La canzone è sempre la stessa, letteralmente. Oggi, 8 marzo, l’Annenberg Institute della University of South California ha pubblicato il suo ultimo report sui dati demografici di chi crea musica, scoprendo che le donne rappresentano ancora un’esigua minoranza fra chi crea musica che va in classifica e che riceve una nomination importante ai Grammy. Non solo: nell’arco di un decennio, o quasi, «non c’è stato alcun aumento significativo e costante» del numero di musiciste donne presenti in un business musicale gestito tradizionalmente da uomini.
Il quarto rapporto annuale, preparato nel quadro della Annenberg Inclusion Initiative della USC col finanziamento di Spotify, ha esaminato genere ed etnie di artisti, autori, produttori e altri creatori delle 900 canzoni di maggior successo degli ultimi nove anni. Tra il 2012 e il 2020, le donne hanno rappresentato il 21,6% di tutti gli artisti, il 12,6% degli autori e il 2,6% dei produttori. I dati sono stati raccolti dai ricercatori Stacy Smith, Katherine Pieper, Marc Choueiti, Karla Hernandez e Kevin Yao analizzando le classifiche Billboard Hot 100 di fine anno e le principali nomination ai Grammy Awards.

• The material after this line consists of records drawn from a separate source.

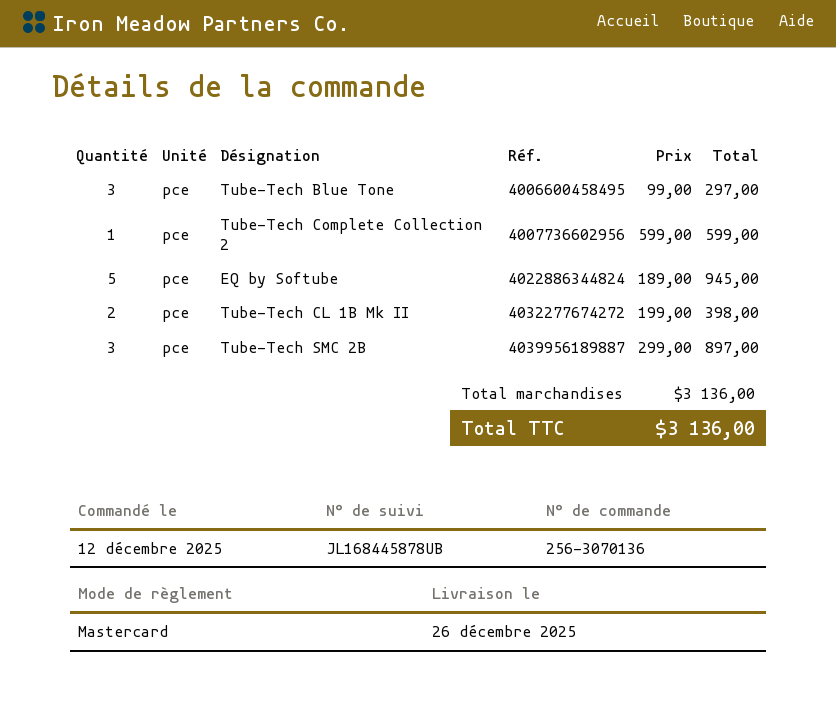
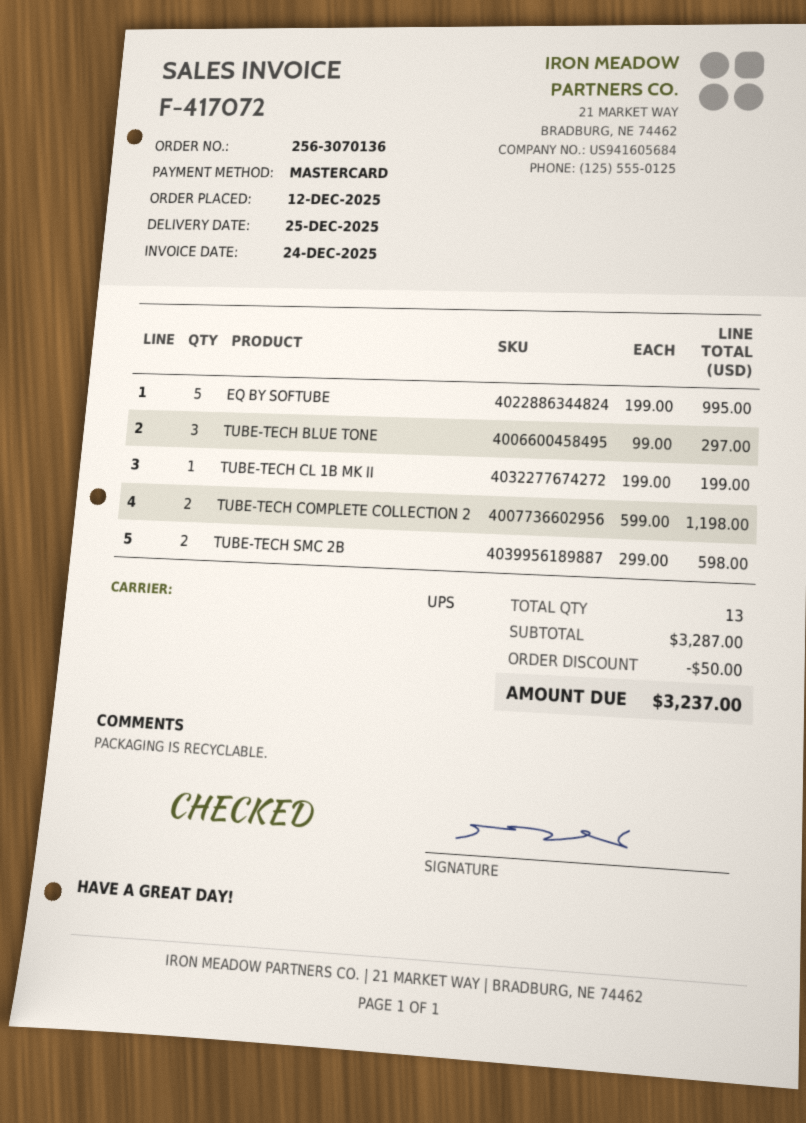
delivery date: 2025-12-26 -> 2025-12-25
Tube-Tech Complete Collection 2: 1 x 599.00 = 599.00 -> 2 x 599.00 = 1198.00
EQ by Softube: 5 x 189.00 = 945.00 -> 5 x 199.00 = 995.00
Tube-Tech CL 1B Mk II: 2 x 199.00 = 398.00 -> 1 x 199.00 = 199.00
Tube-Tech SMC 2B: 3 x 299.00 = 897.00 -> 2 x 299.00 = 598.00
subtotal: 3136.00 -> 3287.00
discount: none -> 50.00
total: 3136.00 -> 3237.00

A fronte del continuo richiamo da parte dell’industria musicale alla riforma di un sistema distorto, nel 2020 il numero di donne coinvolte nella creazione delle canzoni di maggiore successo è sceso a un livello persino inferiore rispetto a quello del 2019: la quota di artiste femminili è passata dal 22,5% al 20,2%; le autrici dal 14,4% al 12,9%; le produttrici dal 5% a un misero 2%. Quando poi si cercano produttrici di sesso femminile e nere, il rapporto coi colleghi maschi bianchi è di 1 a 180.
«È la Giornata internazionale della donna ovunque, tranne che nella discografica, dove le voci femminili vengono represse», scrive in un documento che accompagna il report Stacy Smith, professoressa di comunicazione e fondatrice dieci anni fa della Annenberg Initiative. «Le donne produttrici, e in particolare quelle nere, sono sostanzialmente cancellate dall’industria musicale».
L’analisi dei dati e del contesto storico smentisce l’idea che molto semplicemente le creatrici di musica siano meno qualificate o produttive dei colleghi maschi. In gioco c’è una dinamica escludente. Intanto, ci sono artiste di sesso femminile come Nicki Minaj e Rihanna che hanno inciso un numero di canzoni di successo superiore a quello di uomini come Justin Bieber e Ed Sheeran. Ma in un’industria controllata da dirigenti di sesso maschile, gli uomini che creano musica tendono a lavorare con collaboratori del loro stesso sesso. Delle 900 canzoni del campione preso in considerazione, il 57,3% porta la firma di autori di sesso solo maschile contro un 1% scarso di autrici di sesso solo femminile. Considerando gli stili, nei nove anni analizzati nel report la presenza di donne è relativamente più consistente nel pop (32%) e meno nel rap (12,3%).
In compenso, è in aumento il numero di donne a cui è andata una nomination nelle cinque categorie più importanti dei Grammy Awards, ovvero Registrazione dell’anno, Album dell’anno, Canzone dell’anno, Miglior artista esordiente e Produttore dell’anno. Dal 7,9% nel 2013 e dal 6,4% nel 2017 si è passati al 28,1% nel 2021. Anche se nell’ultima lista di nomination c’è la rappresentanza femminile più ampia di sempre, artiste, cantautrici e produttrici sono pure sempre in media, nel periodo 2013-2021, il 13,4% del totale contro l’86,6% di uomini.
Ci sarà mai un bilanciamento fra sessi nel music business? E come può essere raggiunto? Non c’è una soluzione facile, ma secondo i ricercatori della USC lo squilibrio può essere sanato solo «con impegno e assunzione di responsabilità, cose che finora l’industria musicale ha evitato».
Questo articolo è stato tradotto da Rolling Stone US.